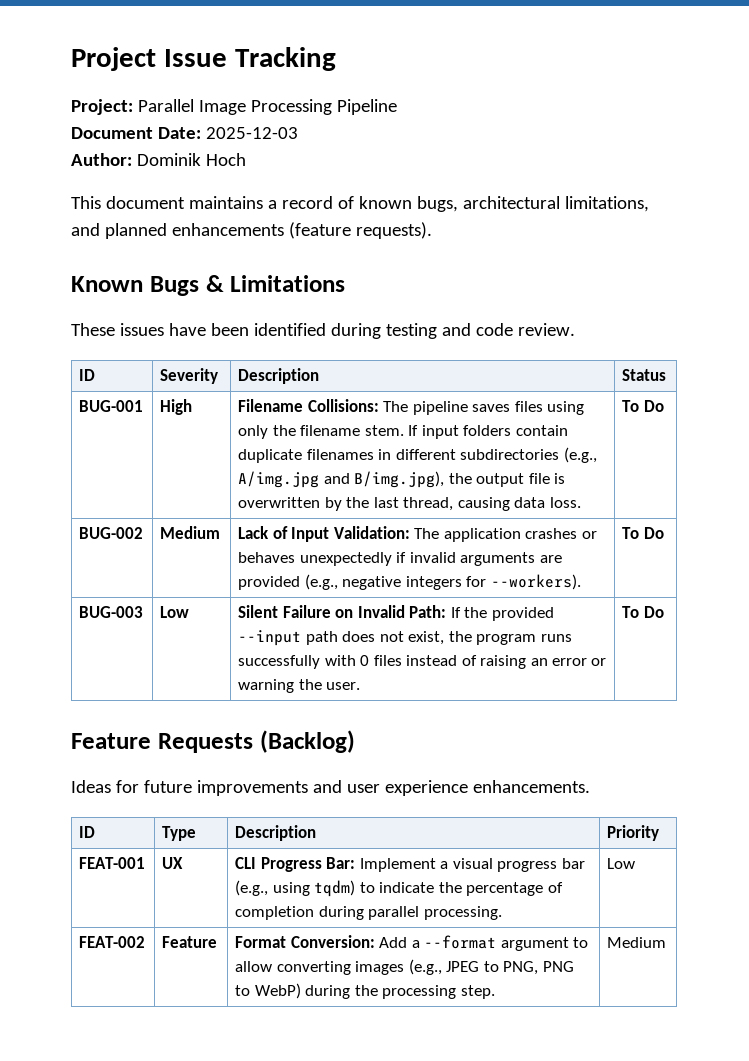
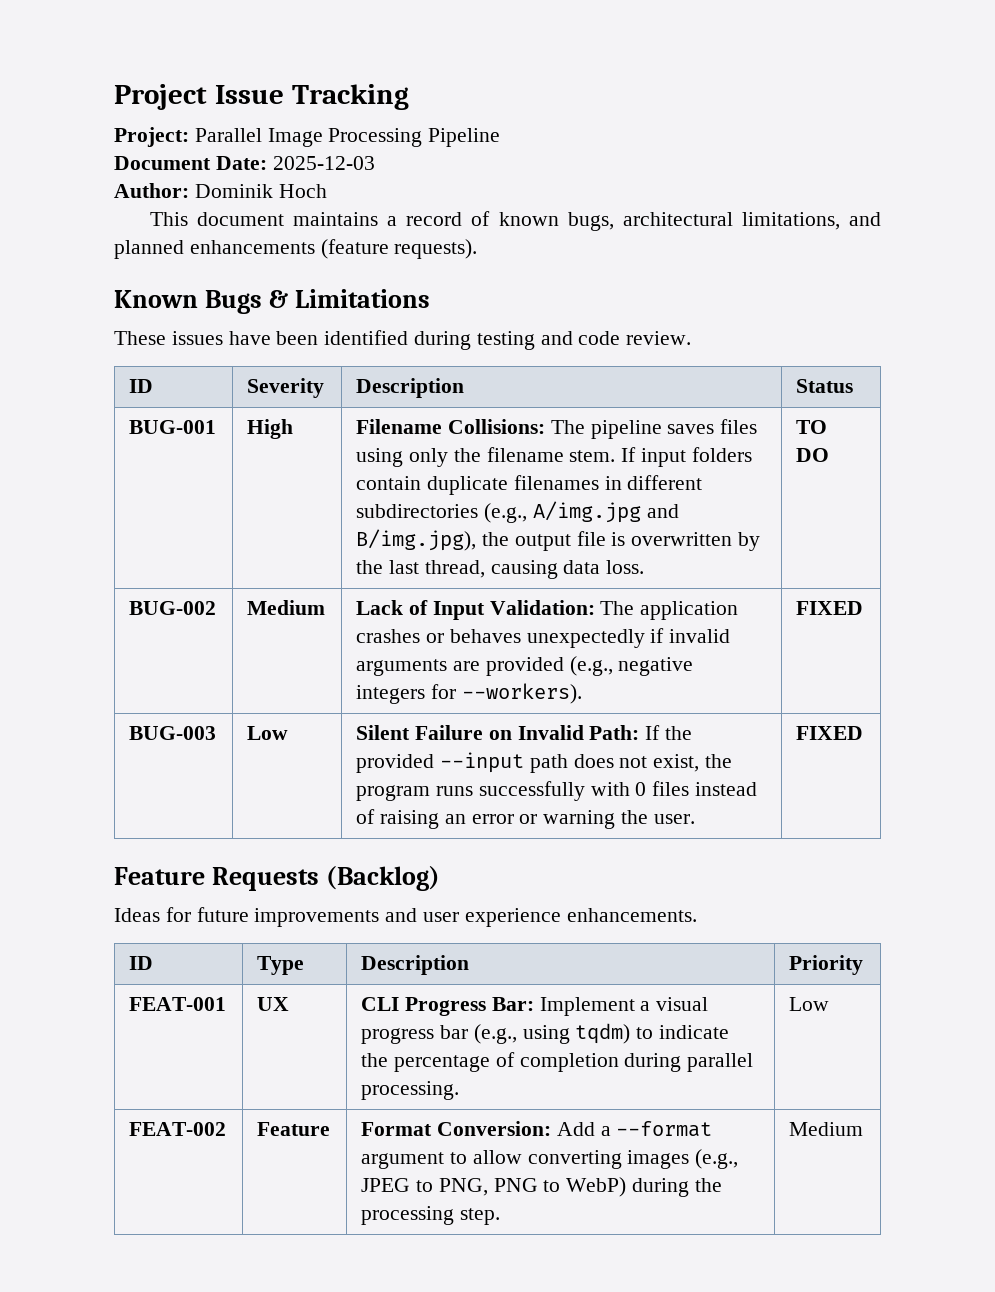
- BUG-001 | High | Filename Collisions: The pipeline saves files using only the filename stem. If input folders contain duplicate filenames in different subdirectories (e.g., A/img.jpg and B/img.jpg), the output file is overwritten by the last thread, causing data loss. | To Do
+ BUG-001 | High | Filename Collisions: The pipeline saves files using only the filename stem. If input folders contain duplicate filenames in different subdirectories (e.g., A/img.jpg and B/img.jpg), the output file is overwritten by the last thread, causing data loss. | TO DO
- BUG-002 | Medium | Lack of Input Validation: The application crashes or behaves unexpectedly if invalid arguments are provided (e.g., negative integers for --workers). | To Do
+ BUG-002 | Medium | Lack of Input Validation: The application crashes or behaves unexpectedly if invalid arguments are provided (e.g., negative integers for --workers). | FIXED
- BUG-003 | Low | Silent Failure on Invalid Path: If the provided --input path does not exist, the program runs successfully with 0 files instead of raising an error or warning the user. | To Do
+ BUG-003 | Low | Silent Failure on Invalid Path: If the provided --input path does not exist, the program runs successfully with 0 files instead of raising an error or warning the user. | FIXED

...

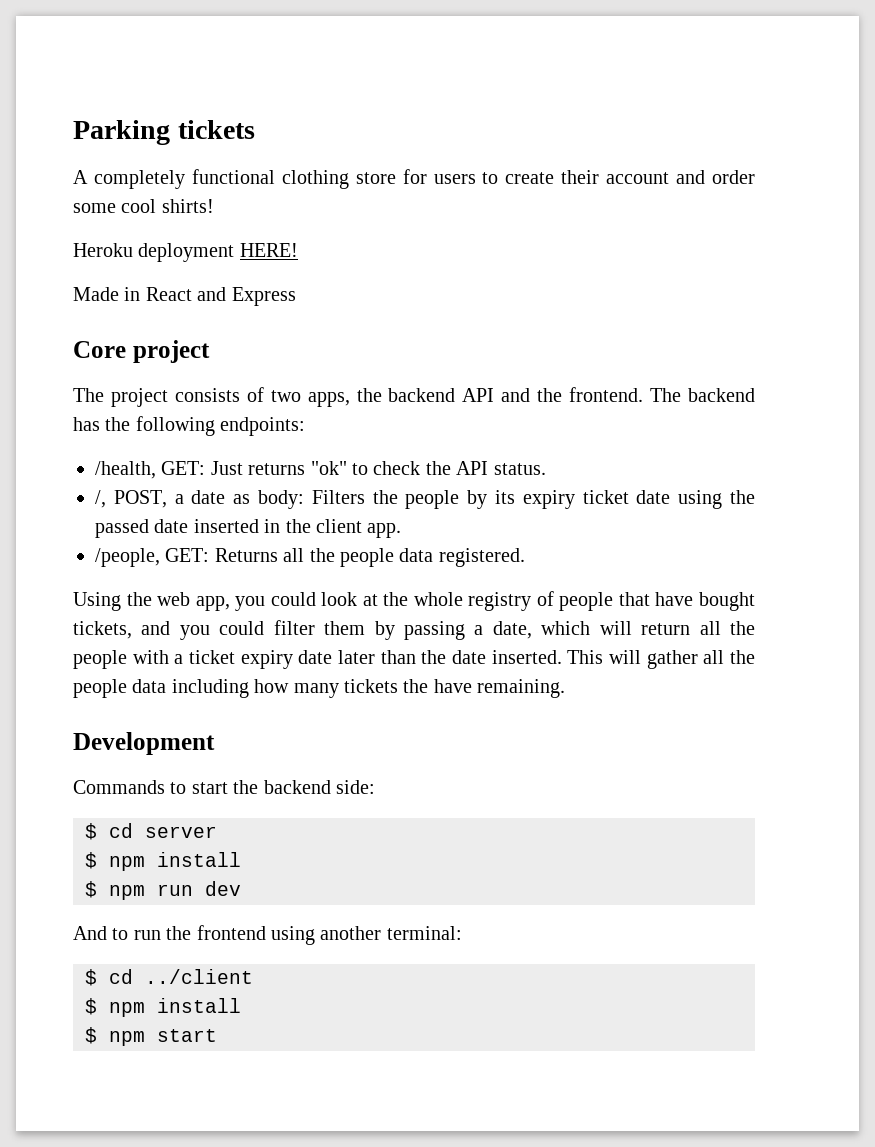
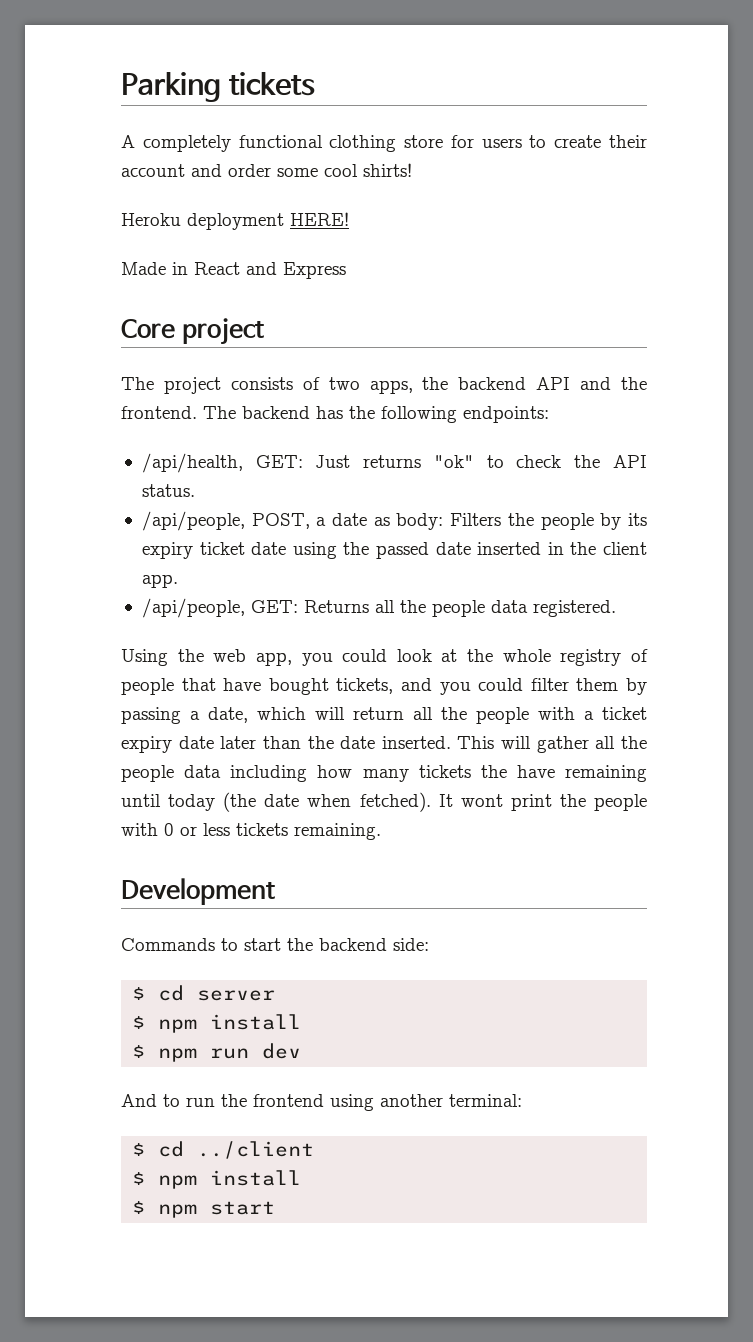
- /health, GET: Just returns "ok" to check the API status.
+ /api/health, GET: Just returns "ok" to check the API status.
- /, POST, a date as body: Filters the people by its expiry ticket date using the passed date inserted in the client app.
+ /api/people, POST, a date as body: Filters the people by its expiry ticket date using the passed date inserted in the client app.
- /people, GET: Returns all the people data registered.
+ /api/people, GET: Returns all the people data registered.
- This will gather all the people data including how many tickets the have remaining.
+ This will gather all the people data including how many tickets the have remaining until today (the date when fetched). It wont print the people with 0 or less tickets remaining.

◆ **ASSIGNMENT**
Reproduce exactly the stretch of the material above that starts at the line with "- /people, GET: Returns" and ends at the line with "less tickets remaining.", both included, and nothing else.

◆ **RESULT FOR THIS TASK**
- /people, GET: Returns all the people data registered.
+ /api/people, GET: Returns all the people data registered.
- This will gather all the people data including how many tickets the have remaining.
+ This will gather all the people data including how many tickets the have remaining until today (the date when fetched). It wont print the people with 0 or less tickets remaining.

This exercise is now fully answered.